RIGA – Activation of inflation is not expected in Latvia in the nearest time, said Latvian banking analysts, commenting on the consumer price changes in February.
Swedbank economist Linda Vildava told LETA that the annual inflation in Latvia currently meet the expected consumer price dynamics – near 3 percent in the first months of this year with a downward trend from the middle of the year. Swedbank’s forecast for annual inflation is 2.5 percent.
SEB Banka macroeconomic expert Dainis Gaspuitis told LETA that the current inflation factors suggest that no negative trends that would activate inflation are not observed.
Slowdown of global growth means that the external pressure will remain weak and price hike will remain moderate. As the pressure of wages in the market will persist, services might become more expensive.

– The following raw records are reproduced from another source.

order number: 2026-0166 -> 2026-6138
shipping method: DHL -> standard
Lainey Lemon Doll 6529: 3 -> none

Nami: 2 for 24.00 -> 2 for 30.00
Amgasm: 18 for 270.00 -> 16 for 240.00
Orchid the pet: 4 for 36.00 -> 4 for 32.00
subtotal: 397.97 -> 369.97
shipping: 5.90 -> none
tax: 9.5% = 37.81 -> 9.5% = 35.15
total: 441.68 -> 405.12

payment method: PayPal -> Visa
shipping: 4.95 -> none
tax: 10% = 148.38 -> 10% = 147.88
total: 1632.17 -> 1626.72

He said that the annual average inflation in Latvia is expected to be at 2.6 percent.
Citadele bank economist Martins Abolins told LETA that moderate rise of consumer prices continues in Latvia.

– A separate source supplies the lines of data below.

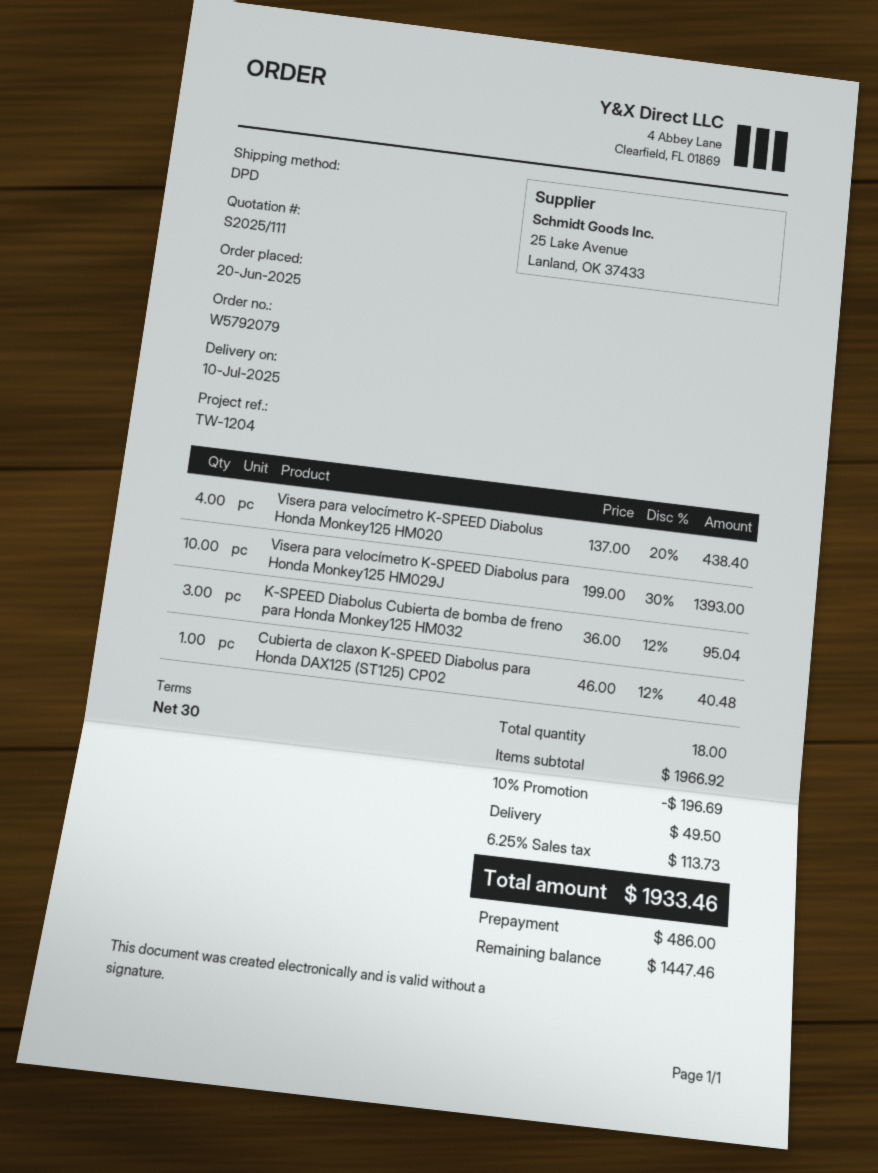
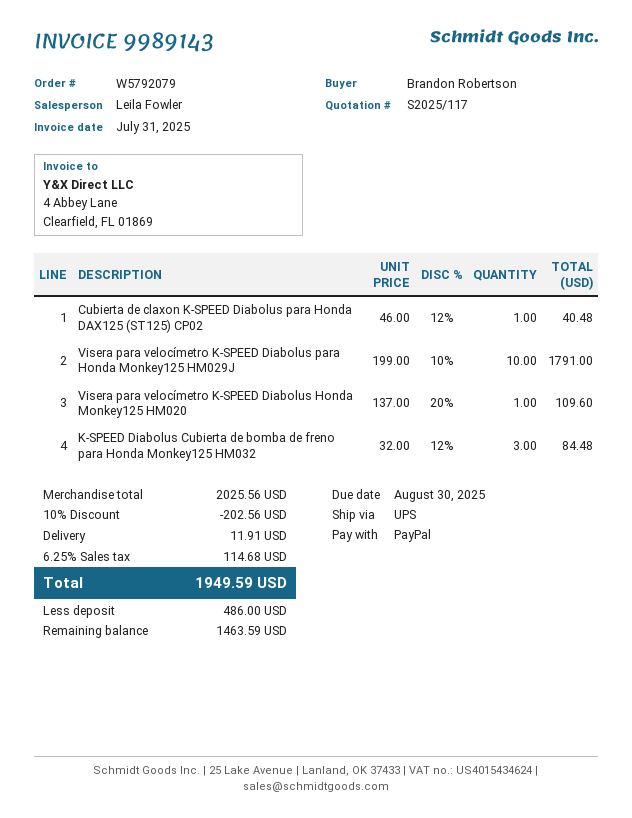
quote number: S2025/111 -> S2025/117
shipping method: DPD -> UPS
Visera para velocímetro K-SPEED Diabolus Honda Monkey125 HM020: 4 x 137.00 - 20% = 438.40 -> 1 x 137.00 - 20% = 109.60
Visera para velocímetro K-SPEED Diabolus para Honda Monkey125 HM029J: 10 x 199.00 - 30% = 1393.00 -> 10 x 199.00 - 10% = 1791.00
K-SPEED Diabolus Cubierta de bomba de freno para Honda Monkey125 HM032: 3 x 36.00 - 12% = 95.04 -> 3 x 32.00 - 12% = 84.48
subtotal: 1966.92 -> 2025.56
discount: 10% = 196.69 -> 10% = 202.56
shipping: 49.50 -> 11.91
tax: 6.25% = 113.73 -> 6.25% = 114.68
total: 1933.46 -> 1949.59
balance: 1447.46 -> 1463.59

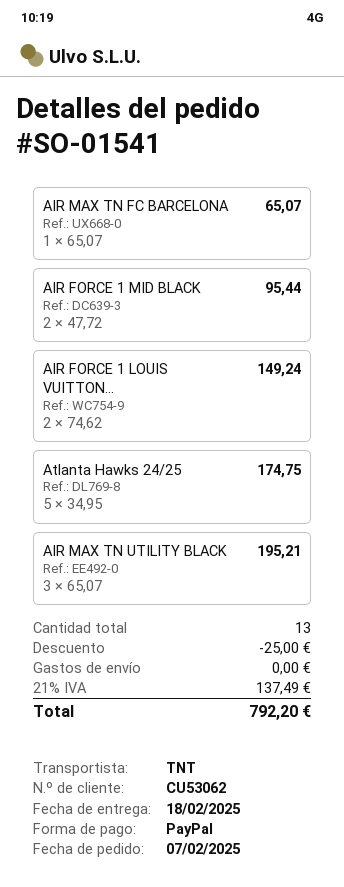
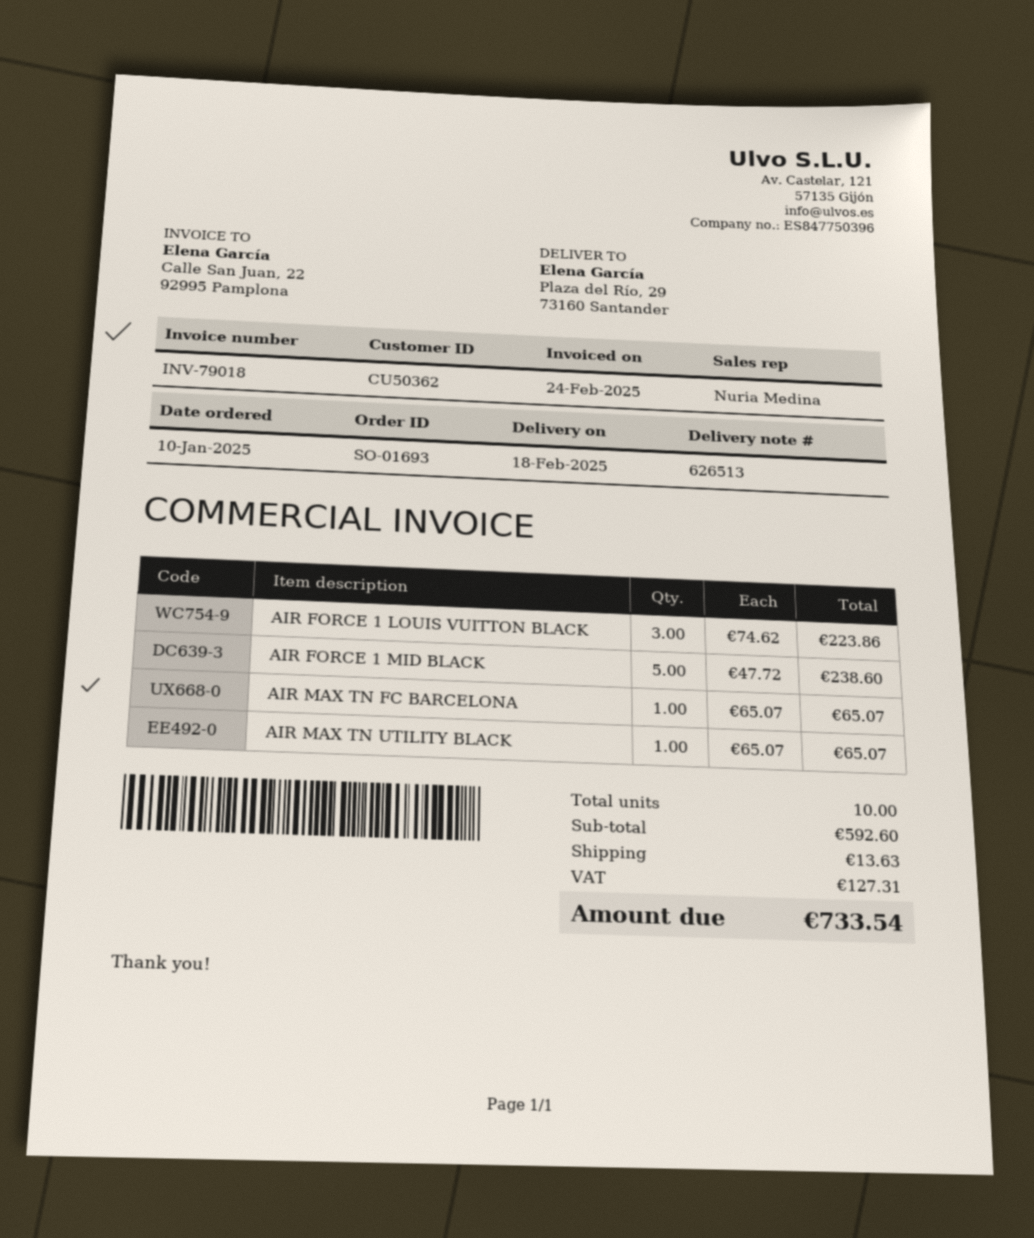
order number: SO-01541 -> SO-01693
order date: 2025-02-07 -> 2025-01-10
customer number: CU53062 -> CU50362
AIR FORCE 1 MID BLACK: 2 x 47.72 = 95.44 -> 5 x 47.72 = 238.60
AIR FORCE 1 LOUIS VUITTON...: 2 x 74.62 = 149.24 -> 3 x 74.62 = 223.86
Atlanta Hawks 24/25: 5 x 34.95 = 174.75 -> none
AIR MAX TN UTILITY BLACK: 3 x 65.07 = 195.21 -> 1 x 65.07 = 65.07
total quantity: 13 -> 10
discount: 25.00 -> none
shipping: 0.00 -> 13.63
tax: 137.49 -> 127.31
total: 792.20 -> 733.54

“At present, the steep wage growth and excise tax hike affect the consumer prices most significantly,” he said.
He said that, considering the comparatively low unemployment level and reduction of the number of working population, there is ni reason to think that in the nearest years the wage rise in Latvia would considerably decline. Therefore, service price may grow gradually that will further determine inflation trends.
Abolins expects that the average annual inflation in Latvia could be at 2.5-2.6 percent.
In February 2018, Latvian consumer prices moved up 0.1 percent from January, while the annual inflation rate (February 2019 against February 2018) was 2.9 percent, the Central Statistical Bureau (CSB) reported today. During the last 12 months, consumer prices rose 2.7 percent against the previous 12-month period.